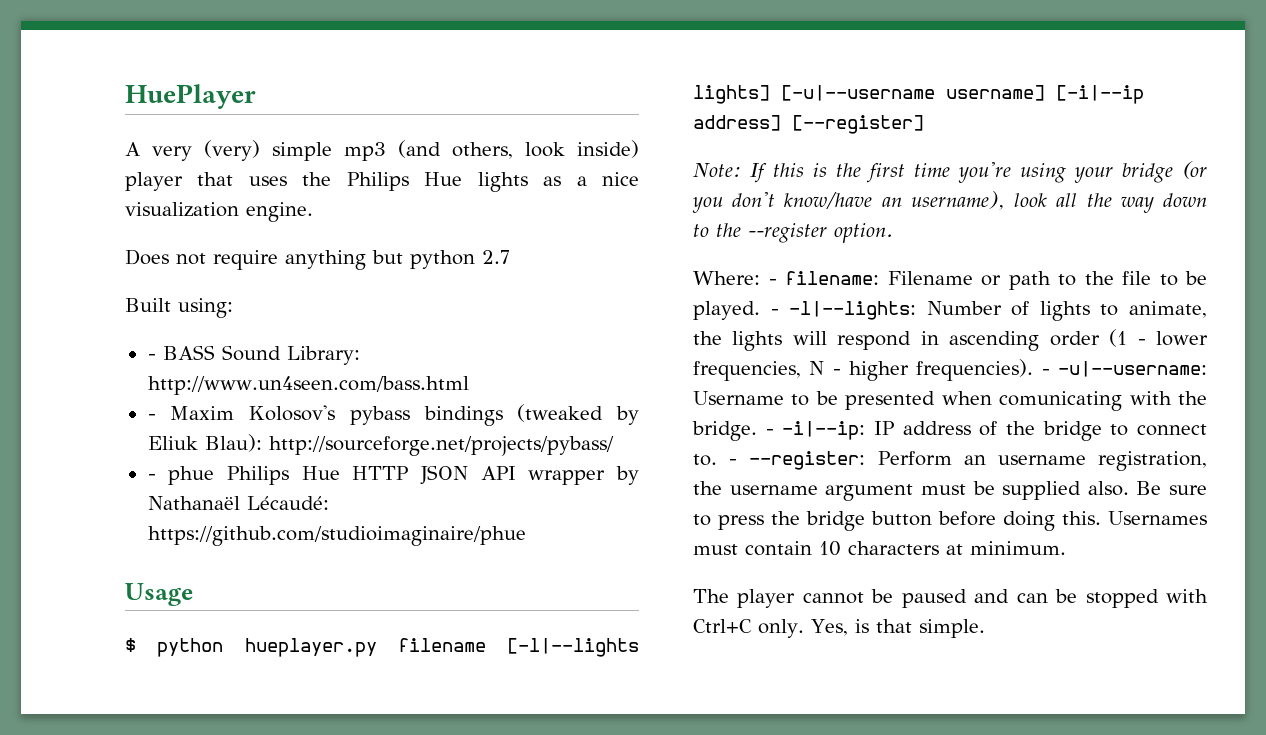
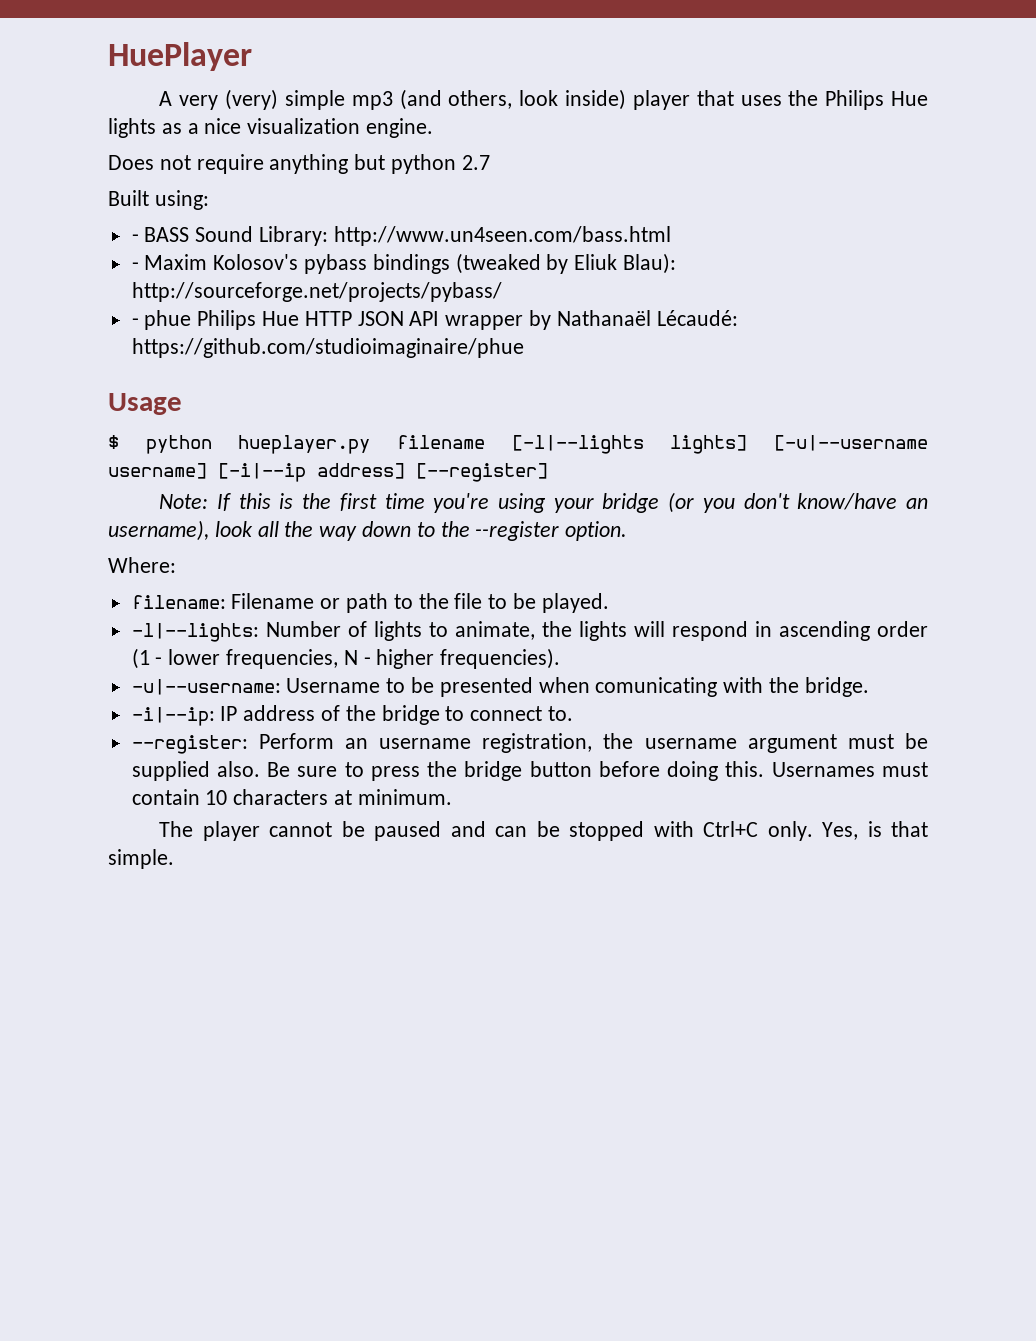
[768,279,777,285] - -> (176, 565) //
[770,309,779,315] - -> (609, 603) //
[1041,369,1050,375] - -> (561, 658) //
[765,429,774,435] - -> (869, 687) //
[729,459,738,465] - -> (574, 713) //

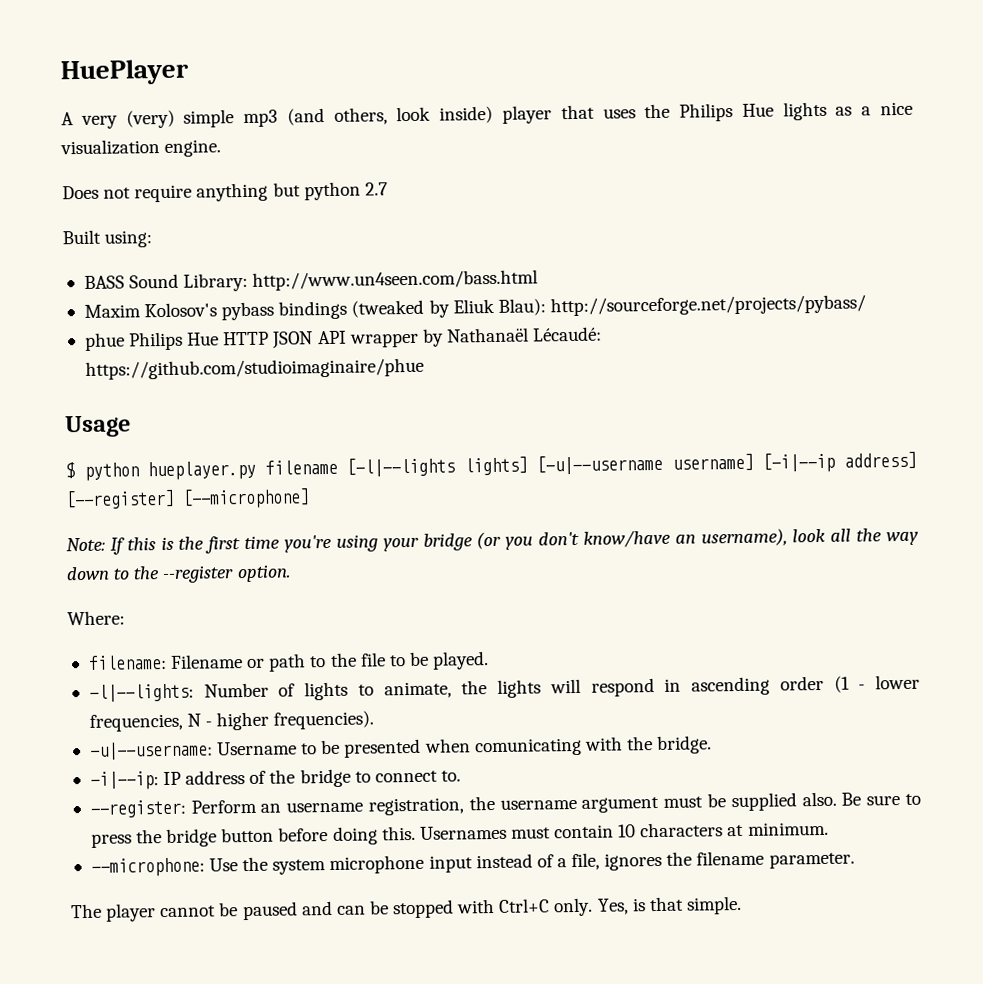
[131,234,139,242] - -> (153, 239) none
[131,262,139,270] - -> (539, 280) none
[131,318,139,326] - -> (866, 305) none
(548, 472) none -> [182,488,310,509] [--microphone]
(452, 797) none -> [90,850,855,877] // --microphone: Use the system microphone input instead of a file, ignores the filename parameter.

* * *

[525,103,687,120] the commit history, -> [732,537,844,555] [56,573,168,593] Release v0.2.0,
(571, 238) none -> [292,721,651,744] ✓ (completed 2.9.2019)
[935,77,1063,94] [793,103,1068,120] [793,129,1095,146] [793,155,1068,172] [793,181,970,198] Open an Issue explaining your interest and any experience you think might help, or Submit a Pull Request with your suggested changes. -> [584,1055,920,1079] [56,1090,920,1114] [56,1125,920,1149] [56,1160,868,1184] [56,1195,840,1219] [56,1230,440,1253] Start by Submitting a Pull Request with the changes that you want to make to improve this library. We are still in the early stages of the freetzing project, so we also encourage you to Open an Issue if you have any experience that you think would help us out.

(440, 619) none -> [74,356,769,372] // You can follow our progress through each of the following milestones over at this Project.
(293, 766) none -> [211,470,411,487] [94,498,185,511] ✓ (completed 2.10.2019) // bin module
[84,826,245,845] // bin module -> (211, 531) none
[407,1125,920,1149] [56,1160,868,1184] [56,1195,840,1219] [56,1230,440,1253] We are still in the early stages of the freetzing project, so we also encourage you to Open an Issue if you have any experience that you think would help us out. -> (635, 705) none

---

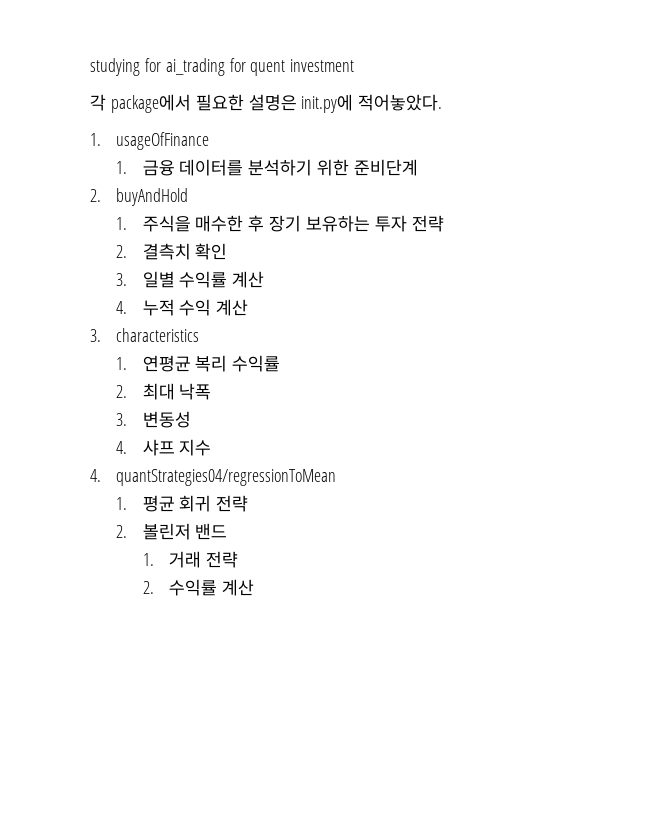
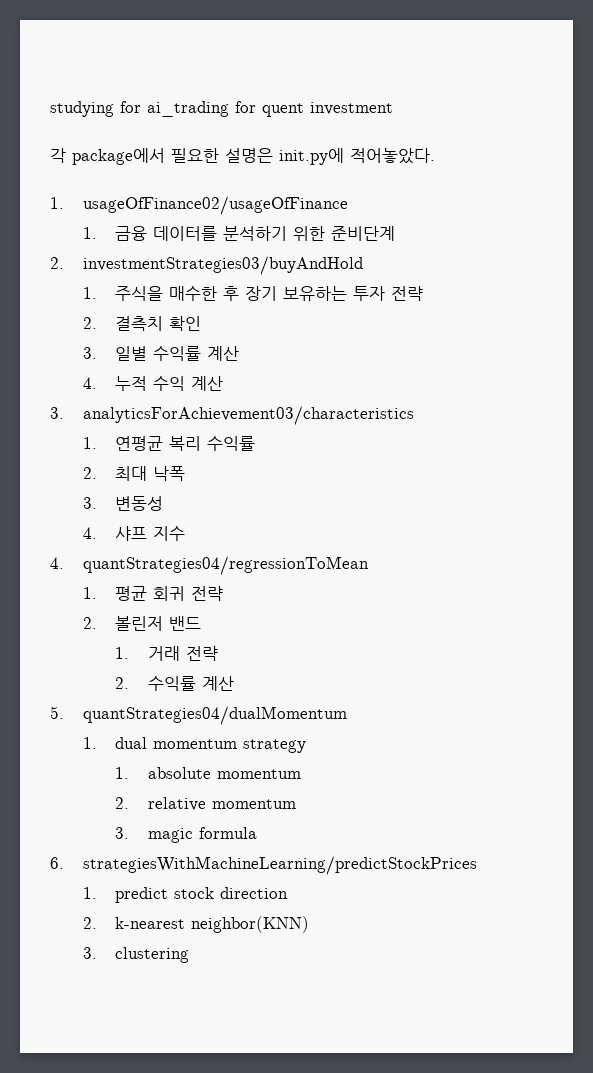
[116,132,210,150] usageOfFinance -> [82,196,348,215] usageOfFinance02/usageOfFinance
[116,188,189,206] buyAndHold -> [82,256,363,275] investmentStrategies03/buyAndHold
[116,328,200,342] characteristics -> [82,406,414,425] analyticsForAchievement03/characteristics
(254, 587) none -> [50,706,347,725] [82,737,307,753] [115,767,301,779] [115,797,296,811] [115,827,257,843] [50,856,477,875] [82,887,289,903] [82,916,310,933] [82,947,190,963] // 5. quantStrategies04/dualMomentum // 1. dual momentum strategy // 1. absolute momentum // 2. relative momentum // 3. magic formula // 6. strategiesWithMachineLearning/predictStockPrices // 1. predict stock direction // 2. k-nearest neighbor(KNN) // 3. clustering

_What the task asks:_ Using the entries above, extract exactly the lines from the one that contains "[768,279,777,285] - -> (176, 565) //" through the one that contains "(452, 797) none". Do not carry over any pictures.

_The completed task:_
[768,279,777,285] - -> (176, 565) //
[770,309,779,315] - -> (609, 603) //
[1041,369,1050,375] - -> (561, 658) //
[765,429,774,435] - -> (869, 687) //
[729,459,738,465] - -> (574, 713) //

[131,234,139,242] - -> (153, 239) none
[131,262,139,270] - -> (539, 280) none
[131,318,139,326] - -> (866, 305) none
(548, 472) none -> [182,488,310,509] [--microphone]
(452, 797) none -> [90,850,855,877] // --microphone: Use the system microphone input instead of a file, ignores the filename parameter.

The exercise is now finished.